The original production ran from October 7 to November 25, 2015, at the Shinbashi Enbujō in Tokyo's Ginza District. To appeal to both new and existing kabuki audiences alike, the dialogue was performed in modern Japanese, but traditional techniques were used for keren special effects, including chūnori and honmizu. Tickets for the Tokyo show went on sale starting on August 20, 2015; in total, 100,000 tickets were sold. Following the Tokyo run, additional productions were held in 2016: at Shōchiku-za in Osaka from March 1 to 25, and at Hakata-za in Fukuoka from April 2 to 26.

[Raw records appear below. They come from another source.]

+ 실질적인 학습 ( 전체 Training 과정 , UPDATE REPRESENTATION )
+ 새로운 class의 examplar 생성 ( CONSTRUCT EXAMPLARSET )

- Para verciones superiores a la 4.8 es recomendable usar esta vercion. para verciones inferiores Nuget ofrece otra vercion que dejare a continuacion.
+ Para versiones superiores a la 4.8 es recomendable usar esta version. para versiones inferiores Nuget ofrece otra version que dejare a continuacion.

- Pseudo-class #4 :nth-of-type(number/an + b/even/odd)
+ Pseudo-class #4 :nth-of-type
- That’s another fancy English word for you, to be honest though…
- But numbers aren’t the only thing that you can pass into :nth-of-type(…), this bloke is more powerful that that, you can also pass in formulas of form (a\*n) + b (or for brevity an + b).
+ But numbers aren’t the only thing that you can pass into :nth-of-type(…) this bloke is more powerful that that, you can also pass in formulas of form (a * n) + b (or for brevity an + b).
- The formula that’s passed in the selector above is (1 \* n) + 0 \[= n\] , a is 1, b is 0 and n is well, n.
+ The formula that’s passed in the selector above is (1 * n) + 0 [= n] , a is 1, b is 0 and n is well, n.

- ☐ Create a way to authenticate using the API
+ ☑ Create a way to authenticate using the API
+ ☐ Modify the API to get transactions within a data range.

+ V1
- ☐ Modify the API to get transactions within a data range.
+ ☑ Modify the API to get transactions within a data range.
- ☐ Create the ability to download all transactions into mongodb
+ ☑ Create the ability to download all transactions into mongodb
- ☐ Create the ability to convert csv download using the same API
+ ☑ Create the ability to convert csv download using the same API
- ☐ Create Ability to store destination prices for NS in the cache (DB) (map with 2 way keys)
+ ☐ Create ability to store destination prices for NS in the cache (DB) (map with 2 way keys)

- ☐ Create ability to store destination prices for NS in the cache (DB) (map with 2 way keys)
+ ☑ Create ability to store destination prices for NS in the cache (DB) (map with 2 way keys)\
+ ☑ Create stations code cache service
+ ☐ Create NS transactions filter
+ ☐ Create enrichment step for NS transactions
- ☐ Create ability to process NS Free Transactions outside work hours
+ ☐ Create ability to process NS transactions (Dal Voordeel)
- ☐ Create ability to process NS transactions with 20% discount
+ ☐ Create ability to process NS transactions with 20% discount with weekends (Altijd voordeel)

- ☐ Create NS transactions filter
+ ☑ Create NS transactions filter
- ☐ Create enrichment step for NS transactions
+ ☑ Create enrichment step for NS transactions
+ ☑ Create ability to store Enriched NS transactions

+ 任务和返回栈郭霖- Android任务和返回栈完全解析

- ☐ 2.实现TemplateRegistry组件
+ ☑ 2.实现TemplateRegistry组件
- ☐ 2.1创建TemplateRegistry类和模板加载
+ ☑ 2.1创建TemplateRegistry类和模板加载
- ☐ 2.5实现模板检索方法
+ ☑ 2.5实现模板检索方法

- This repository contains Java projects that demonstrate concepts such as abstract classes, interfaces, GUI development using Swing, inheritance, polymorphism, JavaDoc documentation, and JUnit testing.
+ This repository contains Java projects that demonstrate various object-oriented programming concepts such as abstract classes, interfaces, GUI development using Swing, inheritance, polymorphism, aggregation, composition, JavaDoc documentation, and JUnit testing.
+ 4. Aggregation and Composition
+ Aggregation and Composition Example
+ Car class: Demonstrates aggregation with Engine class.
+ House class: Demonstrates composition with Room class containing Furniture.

In early 2017, Shonen Jump confirmed the play would be staged again that year by releasing a colored print featuring Luffy in a samurai kabuki outfit. The play returned to the Tokyo Shinbashi Enbujō starting that October 6, but star Ennosuke Ichikawa broke his arm during the curtain call of a mid-day October performance and was replaced by Ukon Onoe. The second Tokyo show ended on November 25, 2017. In 2018, it was staged again at Shōchiku-za in Osaka (April 1–25) and then at Misono-za in Nagoya (May 3–27).

==Cast==
Typically in kabuki productions, one actor may play multiple roles; Ennosuke Ichikawa played three characters.

- Ennosuke Ichikawa – Monkey D. Luffy, Shanks, Boa Hancock
- Ukon Ichikawa – Whitebeard
- Minosuke Bando – Roronoa Zoro, Bon Clay, Squardo
- Hayato Nakamura – Vinsmoke Sanji, Inazuma
- Shun'en Ichikawa – Nami, Boa Sandersonia
- Seiji Fukushi – Portgas D. Ace
- Noritoshi Kashima – Brook, Sakazuki "Akainu"
- Kazuyuki Asano – Silvers Rayleigh, Emporio Ivankov, Sengoku
- Kôtarô Ichikawa – Hatchan, Sentomaru
- Juen Ichikawa – Avalo Pizarro
- Emisaburô Ichikawa – Elder Nyon
- En'ya Ichikawa – Jimbei, Blackbeard
- Emiya Ichikawa – Nico Robin, Marigold
- Omezô Ichikawa – Magellan
- Monnosuke Ichikawa – Tsuru

==Plot==
The play is an adaptation of the Paramount War saga, (Note: The Paramount War saga, also translated as the Summit War, spans manga chapters 490 through 597 (collected in volumes 50 through 61), adapted in the animated series in seasons 11 through 14 (episodes 385 through 516).) which depicts the battle between one of the Four Pirate Emperors, Edward Newgate (Whitebeard), joined by Luffy, against the World Government's Navy, supported by the Seven Warlords of the Sea. The Navy is attempting to execute Portgas D. Ace, Luffy's sworn brother, who is serving Whitebeard as his second unit commander and adopted son. It follows primarily Luffy's story, set in the Sabaody Archipelago, Amazon Lily, the prison Impel Down, and Navy Headquarters at Marineford.

Following a battle with the Navy on Sabaody Archipelago, the Straw Hat Pirates are scattered by Warlord "Tyrant" Bartholomew Kuma; Luffy ends up on the all-woman island Amazon Lily. Hearing that his brother Ace is scheduled to be executed, Luffy breaks into the high-security Navy prison Impel Down to rescue Ace with the help of Warlord Boa Hancock, allying himself with new and former friends and enemies, freed in the chaos caused by Luffy's break-in. However, Ace has already been taken on a ship to Marineford, Navy headquarters, by the time Luffy reaches the most secure area of Impel Down, where Ace was being held. Luffy chases the Navy and Ace back to Marineford, where he joins Whitebeard, who has arrived to free his adopted son Ace. Although Luffy succeeds in freeing Ace briefly, it comes at a terrible cost: Whitebeard is killed and his forces are scattered, and Ace dies while protecting Luffy.

==Film edition==
Live productions of the kabuki play were recorded and a trailer for the resulting "Cinema Kabuki" film was released in September 2016, followed by the premiere on October 22.

The film also was presented by the Japan Foundation as a one-day release with free admission at Grauman's Chinese Theatre in Hollywood, California, on November 27, 2016.